As aspas talvez estejam aí para aprofundar a grande questão dos filmes de Gareth Edwards, essa humanização da IA que os Estados Unidos preferem rebaixar ao lugar de coisa. O diretor volta à referência asiática e vietnamita de Apocalipse Now e Platoon, para enxergar a violência e desprezo com que os soldados ocidentais tratavam os moradores locais em suas aldeias. A metáfora é clara e o visual segue o mesmo caminho, o que é um espetáculo. Principalmente diante dos planos abertos e poderosos da lente de Edwards e dos diretores de fotografia Greig Fraser (de Rogue One e Duna) e Oren Soffer.
Diante desse mundo moderno, os horizontes são recortados por edifícios, construções e transportes que, o tempo inteiro, lembram o espectador de que eles estão um mundo fantástico e um futuro que cresceu em meio à realidade. A nave USS Nomad pairando na estratosfera como símbolo dessa opressão americana é sempre um desenho sobre a inferioridade dos inimigos e de como a IA e essa resistência parecem lutar uma luta que nunca vencerão.
Do mesmo jeito, Edwards sabe encaixar nessa estética aberta em suas cenas de ação, o que dá a elas um peso quase documental, como se a melhor opção fosse ficar longe do perigo, recorrendo mais uma vez às filmagens do conflito no Vietnã nos anos 60.
Suas opções são poderosas quando querem que o espectador sinta o poder daqueles conflitos, mas ao mesmo tempo são sutis quando constroem esse mundo. É possível ver os robôs rezando, trabalhando, emocionados e emocionando, mas sem serem o foco da ação, apenas como um detalhe que engrandece esse mundo e enterram mais ainda Joshua nessa realidade onde é impossível desvincilhar o que é ou não humano. Uma discussão filosófica que não desgarra do filme nem por um segundo sequer e que o torna único.
Não único por discutir isso, afinal Blade Runner já o fazia com maestria, mas por colocar isso dentro de um filme que, por definição estética e narrativa, é uma produção de ação frenética e que foca no público que irá encher um grande balde de pipocas enquanto se empolga com os tiros, bombas e dramas que acompanham os personagens até sua última cena. É lógico também que Resistência não tem pretensões herméticas, muito pelo contrário, seu objetivo é claro e suas emoções e lágrimas podem até serem fáceis de adivinhar, mas funcionam absolutamente bem e fazem valer cada dólar investido em Gareth Edwards, que mais uma vez desconstrói um gênero para discutir algo além do óbvio, como em Monstros, Godzilla e no próprio Rogue One.
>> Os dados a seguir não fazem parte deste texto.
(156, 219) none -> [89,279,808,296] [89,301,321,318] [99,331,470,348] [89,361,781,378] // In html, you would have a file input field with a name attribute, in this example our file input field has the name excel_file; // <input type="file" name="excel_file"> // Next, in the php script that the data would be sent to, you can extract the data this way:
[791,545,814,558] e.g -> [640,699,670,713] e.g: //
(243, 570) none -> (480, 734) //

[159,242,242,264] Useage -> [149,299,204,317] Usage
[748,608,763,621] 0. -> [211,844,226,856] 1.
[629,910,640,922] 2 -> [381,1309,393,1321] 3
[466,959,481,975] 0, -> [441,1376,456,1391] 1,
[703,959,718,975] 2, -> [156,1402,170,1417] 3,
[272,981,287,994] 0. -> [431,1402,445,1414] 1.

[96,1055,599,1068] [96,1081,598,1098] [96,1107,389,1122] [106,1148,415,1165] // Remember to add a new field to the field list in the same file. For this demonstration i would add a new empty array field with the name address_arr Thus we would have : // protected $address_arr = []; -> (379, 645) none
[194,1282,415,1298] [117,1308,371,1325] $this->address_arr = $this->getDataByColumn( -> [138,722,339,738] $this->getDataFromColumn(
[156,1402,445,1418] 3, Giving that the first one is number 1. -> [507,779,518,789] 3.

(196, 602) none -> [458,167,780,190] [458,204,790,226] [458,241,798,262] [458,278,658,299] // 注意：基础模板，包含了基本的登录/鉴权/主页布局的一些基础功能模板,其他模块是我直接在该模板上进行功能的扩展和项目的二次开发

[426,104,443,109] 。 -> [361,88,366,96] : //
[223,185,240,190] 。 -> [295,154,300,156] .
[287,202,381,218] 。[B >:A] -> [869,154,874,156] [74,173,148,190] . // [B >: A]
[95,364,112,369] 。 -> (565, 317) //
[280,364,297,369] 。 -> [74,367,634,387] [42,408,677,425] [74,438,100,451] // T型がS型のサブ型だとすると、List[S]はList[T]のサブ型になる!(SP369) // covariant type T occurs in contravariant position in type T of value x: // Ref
Mais uma vez Edwards mergulha na ficção científica para discutir o mundo ao seu redor, e mais uma vez o resultado tem absolutamente todos detalhes e intenções necessárias para fazerem o filme ser lembrado por um bom tempo depois de seu final. Isso através de uma ideia inteligente, ação empolgante e um visual deslumbrante. Tudo obrigatório para um filme do gênero se tornar obrigatório, o que, definitivamente, é o caso de Resistência.
“Creator” (EUA, 2023); escrito por Gareth Edwards e Chris Weitz; dirigido por Gareth Edwards; com Johns David Washington, Madeleine Yuna Voyles, Gemma Chan, Allison Janney, Ken Watanabe, Sturgill Simpson, Amar Chadha-Patel, Marc Menchaca e Ralph Ineson.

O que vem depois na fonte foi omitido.